Copy the records exactly. Every line must match.

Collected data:
──────────

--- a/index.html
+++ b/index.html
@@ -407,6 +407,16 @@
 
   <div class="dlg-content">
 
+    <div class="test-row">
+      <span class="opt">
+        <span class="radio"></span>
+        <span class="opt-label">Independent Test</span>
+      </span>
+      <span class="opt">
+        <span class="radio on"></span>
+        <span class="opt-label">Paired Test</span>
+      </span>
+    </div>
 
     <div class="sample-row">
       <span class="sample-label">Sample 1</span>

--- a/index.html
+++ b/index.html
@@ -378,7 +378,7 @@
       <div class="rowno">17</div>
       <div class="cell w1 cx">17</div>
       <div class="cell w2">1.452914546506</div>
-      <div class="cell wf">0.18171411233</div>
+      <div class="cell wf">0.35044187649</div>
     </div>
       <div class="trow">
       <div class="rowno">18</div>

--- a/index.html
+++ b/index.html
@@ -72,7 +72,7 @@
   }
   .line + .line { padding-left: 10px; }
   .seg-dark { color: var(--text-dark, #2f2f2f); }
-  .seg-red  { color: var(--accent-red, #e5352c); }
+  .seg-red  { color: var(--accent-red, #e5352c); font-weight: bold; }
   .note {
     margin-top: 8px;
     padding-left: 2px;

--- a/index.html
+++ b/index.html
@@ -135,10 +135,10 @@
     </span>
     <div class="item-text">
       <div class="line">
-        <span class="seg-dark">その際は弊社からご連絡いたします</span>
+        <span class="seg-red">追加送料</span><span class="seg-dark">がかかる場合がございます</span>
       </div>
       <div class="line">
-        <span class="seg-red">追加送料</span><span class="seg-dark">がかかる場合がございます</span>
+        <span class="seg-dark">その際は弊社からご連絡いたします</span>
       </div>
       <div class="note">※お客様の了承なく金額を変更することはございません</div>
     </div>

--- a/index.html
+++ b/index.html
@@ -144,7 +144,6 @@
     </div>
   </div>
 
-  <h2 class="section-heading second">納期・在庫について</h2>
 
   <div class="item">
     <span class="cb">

──────────

## SOLUTION BELOW
--- a/index.html
+++ b/index.html
@@ -407,6 +407,16 @@
 
   <div class="dlg-content">
 
+    <div class="test-row">
+      <span class="opt">
+        <span class="radio"></span>
+        <span class="opt-label">Independent Test</span>
+      </span>
+      <span class="opt">
+        <span class="radio on"></span>
+        <span class="opt-label">Paired Test</span>
+      </span>
+    </div>
 
     <div class="sample-row">
       <span class="sample-label">Sample 1</span>

--- a/index.html
+++ b/index.html
@@ -378,7 +378,7 @@
       <div class="rowno">17</div>
       <div class="cell w1 cx">17</div>
       <div class="cell w2">1.452914546506</div>
-      <div class="cell wf">0.18171411233</div>
+      <div class="cell wf">0.35044187649</div>
     </div>
       <div class="trow">
       <div class="rowno">18</div>

--- a/index.html
+++ b/index.html
@@ -72,7 +72,7 @@
   }
   .line + .line { padding-left: 10px; }
   .seg-dark { color: var(--text-dark, #2f2f2f); }
-  .seg-red  { color: var(--accent-red, #e5352c); }
+  .seg-red  { color: var(--accent-red, #e5352c); font-weight: bold; }
   .note {
     margin-top: 8px;
     padding-left: 2px;

--- a/index.html
+++ b/index.html
@@ -135,10 +135,10 @@
     </span>
     <div class="item-text">
       <div class="line">
-        <span class="seg-dark">その際は弊社からご連絡いたします</span>
+        <span class="seg-red">追加送料</span><span class="seg-dark">がかかる場合がございます</span>
       </div>
       <div class="line">
-        <span class="seg-red">追加送料</span><span class="seg-dark">がかかる場合がございます</span>
+        <span class="seg-dark">その際は弊社からご連絡いたします</span>
       </div>
       <div class="note">※お客様の了承なく金額を変更することはございません</div>
     </div>

--- a/index.html
+++ b/index.html
@@ -144,7 +144,6 @@
     </div>
   </div>
 
-  <h2 class="section-heading second">納期・在庫について</h2>
 
   <div class="item">
     <span class="cb">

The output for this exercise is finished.